- PROVIDED DATA
■ ■ ■
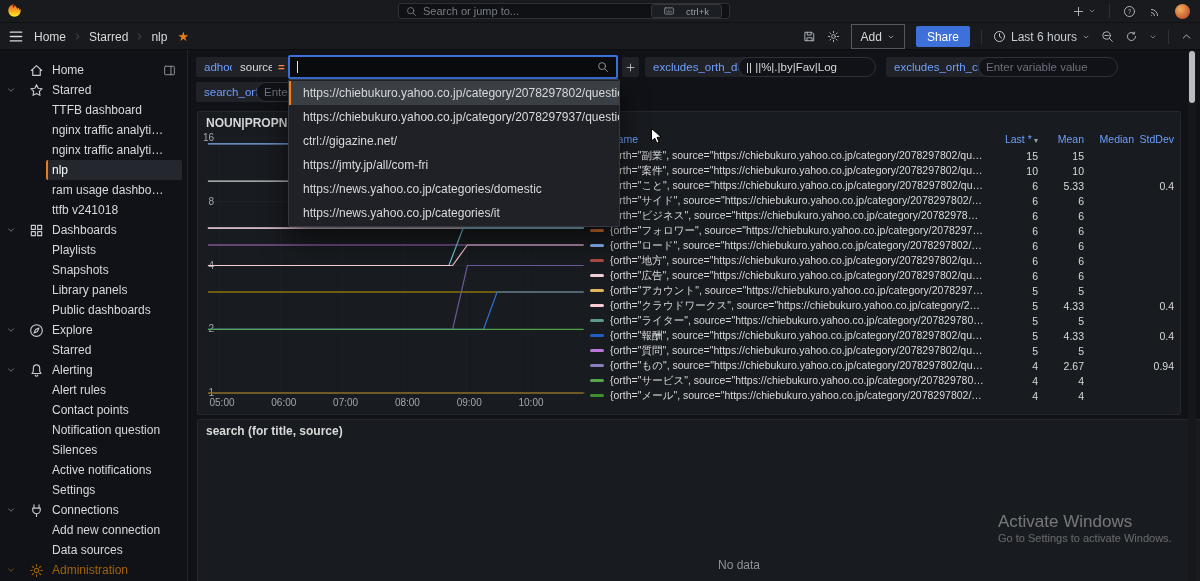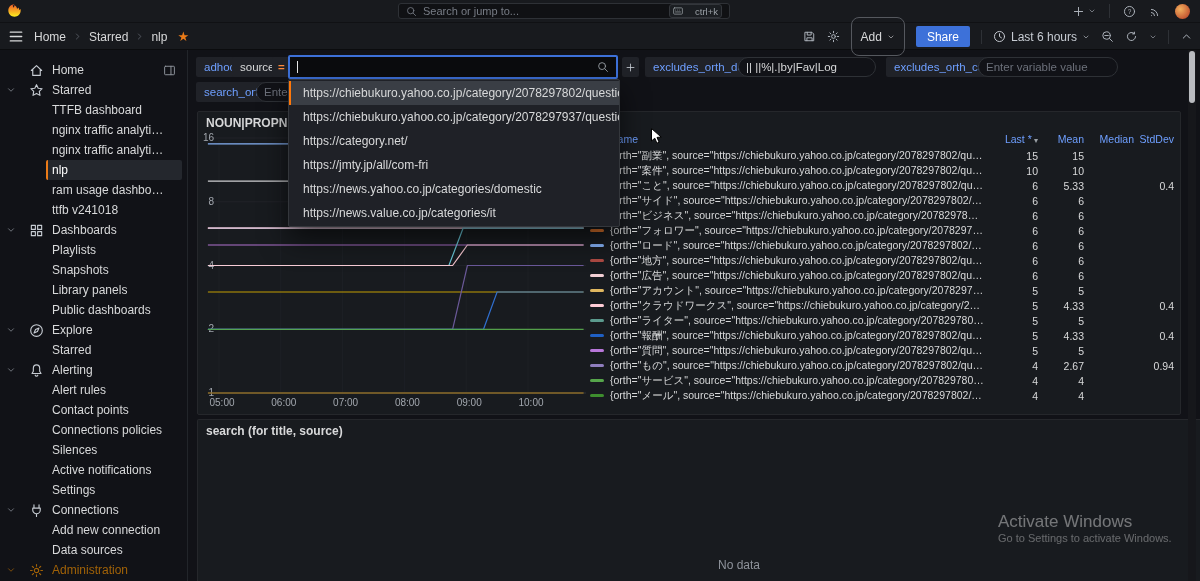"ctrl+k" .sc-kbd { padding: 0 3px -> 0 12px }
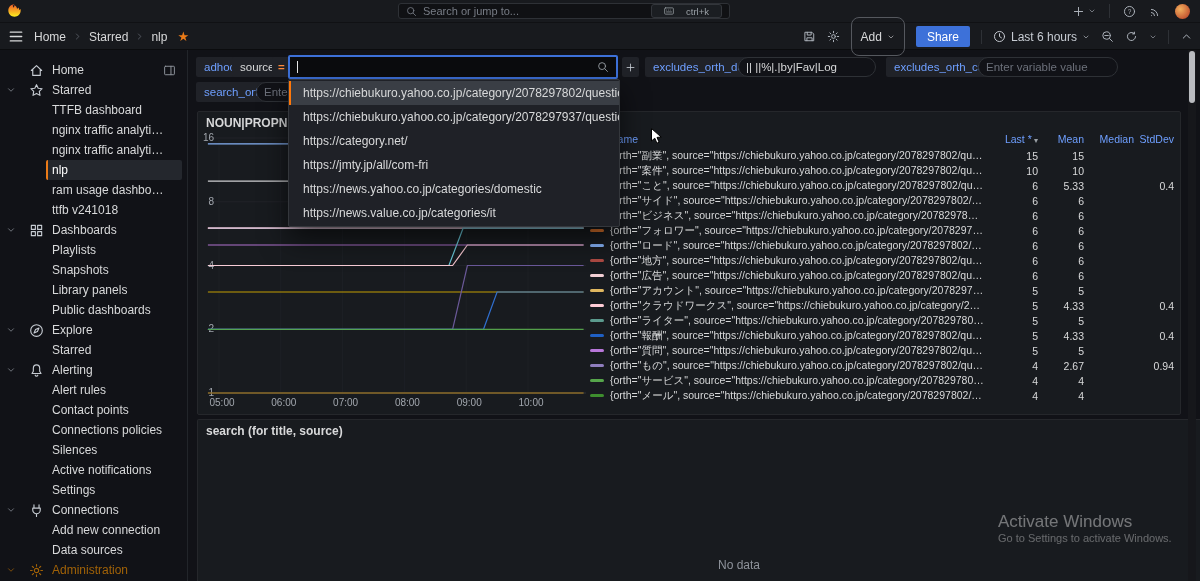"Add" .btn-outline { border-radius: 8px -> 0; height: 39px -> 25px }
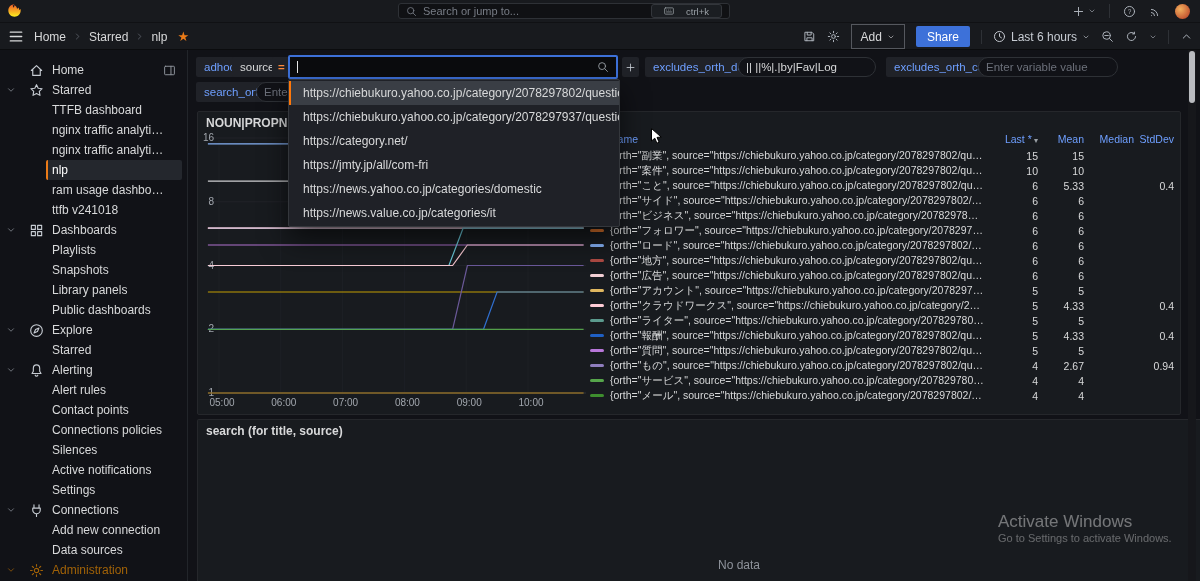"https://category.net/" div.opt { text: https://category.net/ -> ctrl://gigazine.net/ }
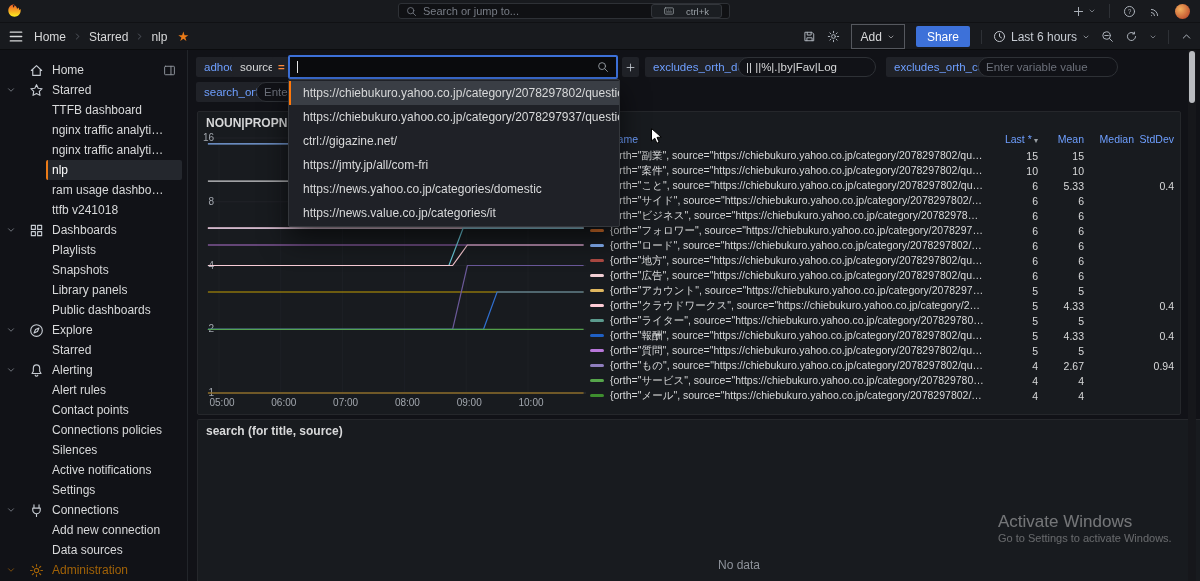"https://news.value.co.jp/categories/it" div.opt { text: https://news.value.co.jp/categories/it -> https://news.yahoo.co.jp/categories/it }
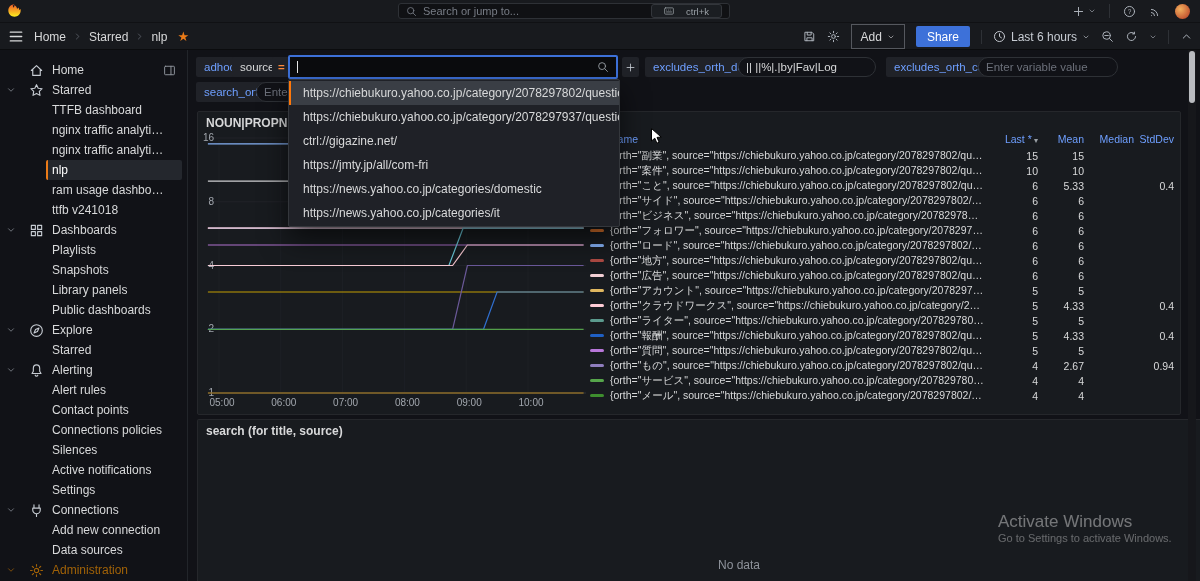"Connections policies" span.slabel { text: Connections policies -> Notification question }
■ ■ ■
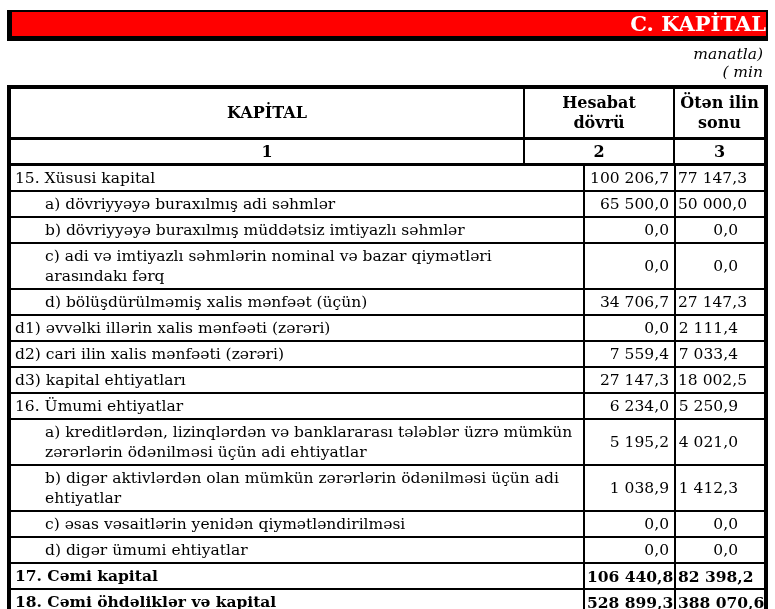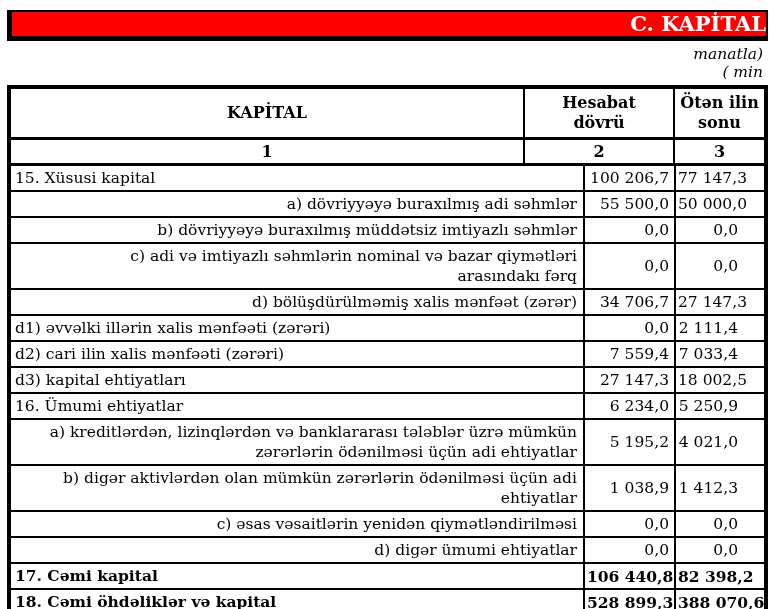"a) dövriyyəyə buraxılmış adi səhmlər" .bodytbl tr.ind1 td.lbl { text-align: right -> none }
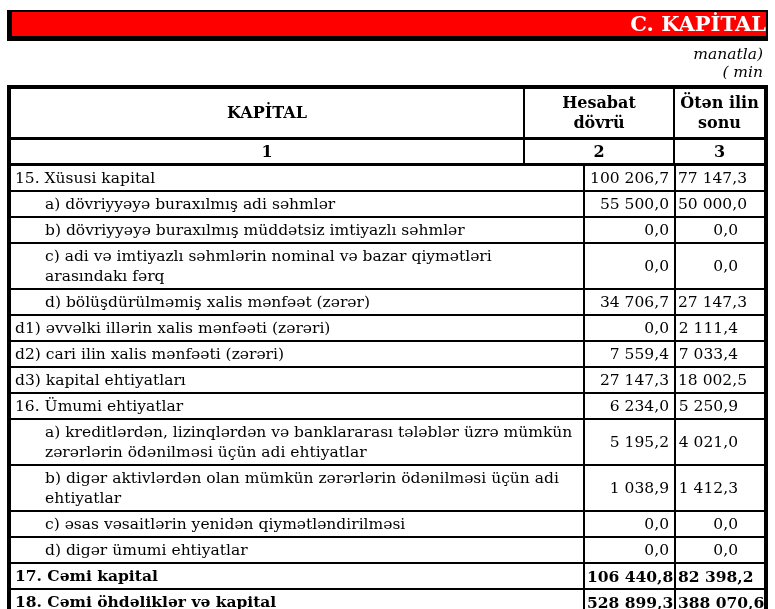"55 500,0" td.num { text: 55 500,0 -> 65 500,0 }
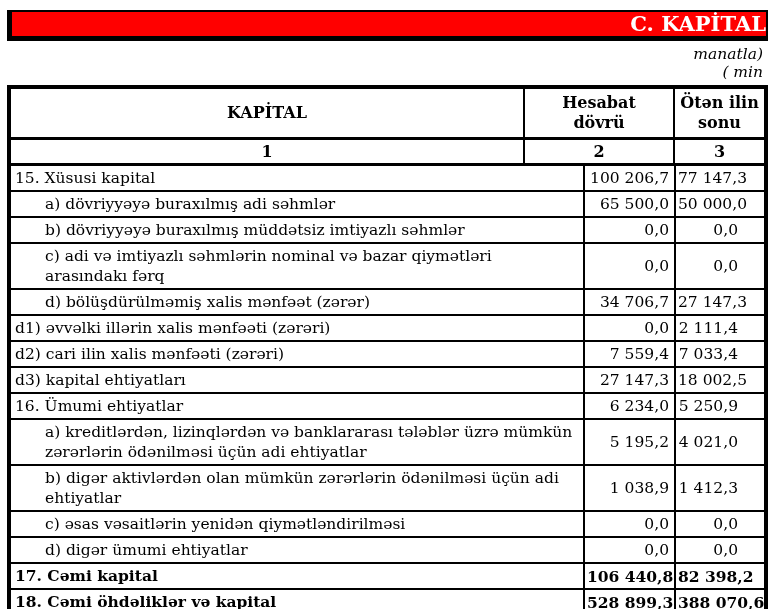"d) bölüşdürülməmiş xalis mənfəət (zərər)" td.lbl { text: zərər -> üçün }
■ ■ ■
- GOAL OF THE EXERCISE
Output exactly the lines above, from the line with "text: https://news.value.co.jp/categories/it ->" to the line with "text: Connections policies", both included; skip the pictures.

- TASK ANSWER
"https://news.value.co.jp/categories/it" div.opt { text: https://news.value.co.jp/categories/it -> https://news.yahoo.co.jp/categories/it }
"Connections policies" span.slabel { text: Connections policies -> Notification question }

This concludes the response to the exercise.